**REQUIRED WORK**. Start your answer with the line containing "net: 12477.42 -> 12565.35" and end it with the last line of the records below, retyping every line between exactly and adding nothing.

**GIVEN INFORMATION**.
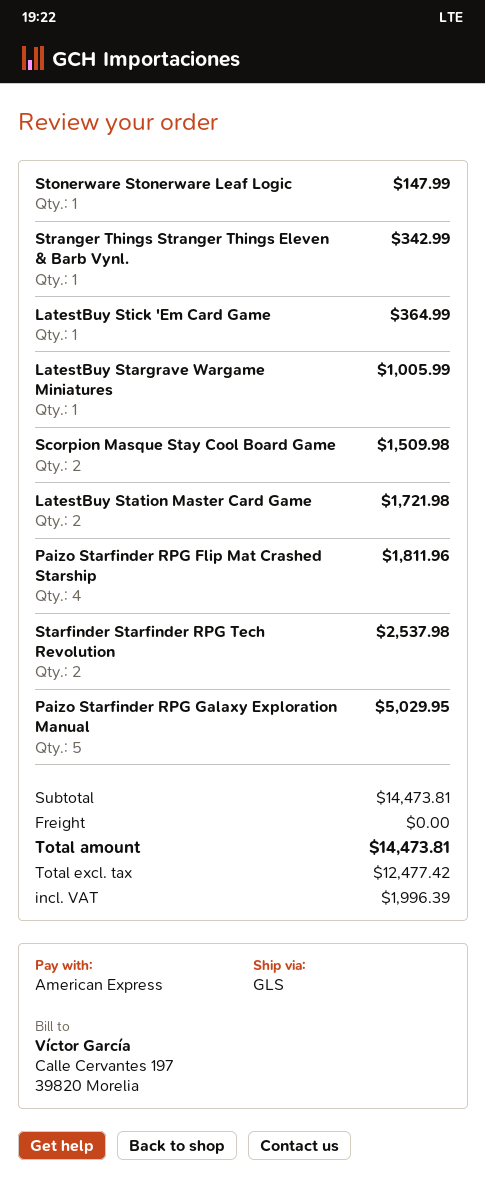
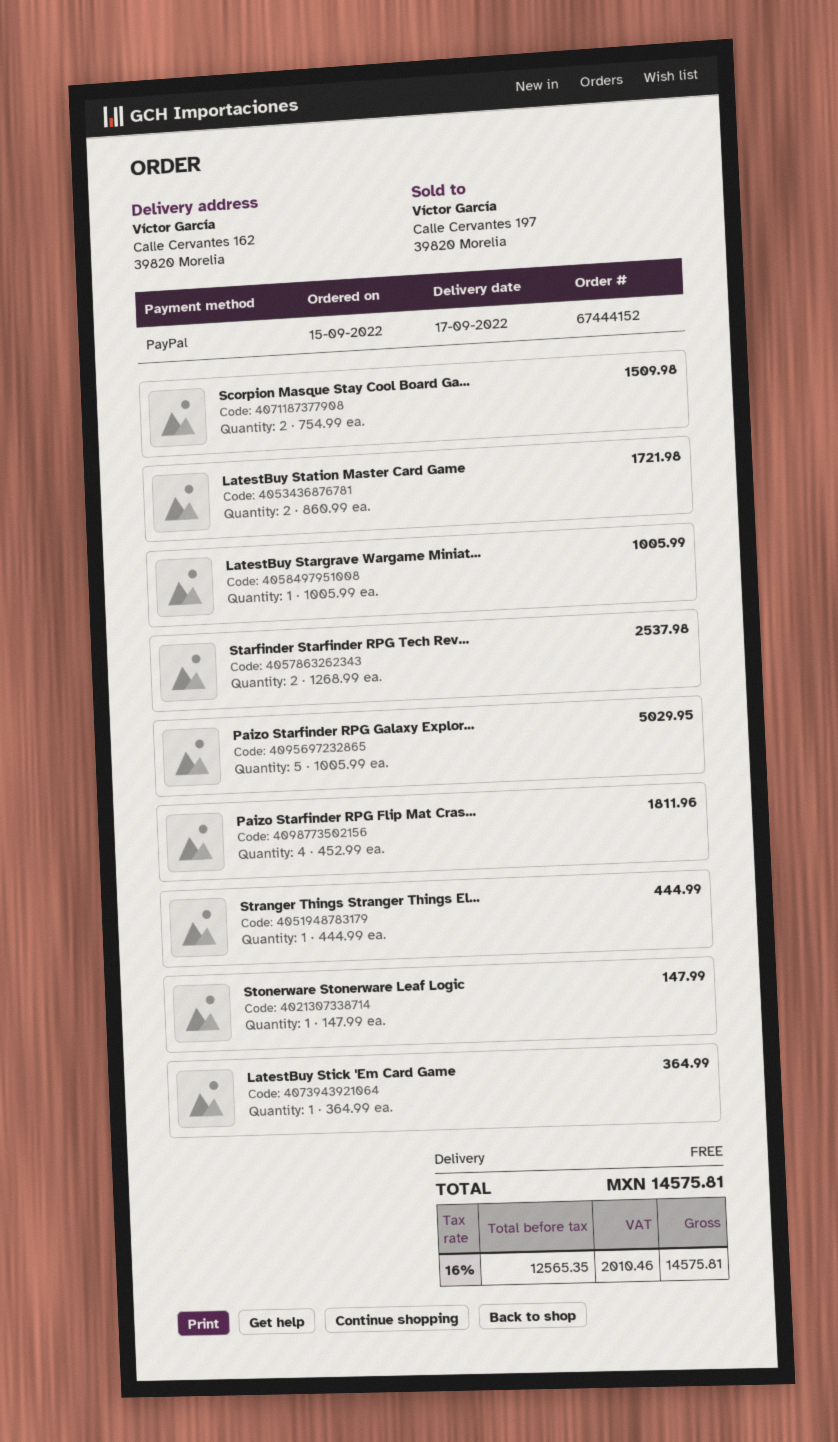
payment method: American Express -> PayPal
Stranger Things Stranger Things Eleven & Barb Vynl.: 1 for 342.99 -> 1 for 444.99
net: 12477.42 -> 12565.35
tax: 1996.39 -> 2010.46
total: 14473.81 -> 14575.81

**WRITTEN SOLUTION**.
net: 12477.42 -> 12565.35
tax: 1996.39 -> 2010.46
total: 14473.81 -> 14575.81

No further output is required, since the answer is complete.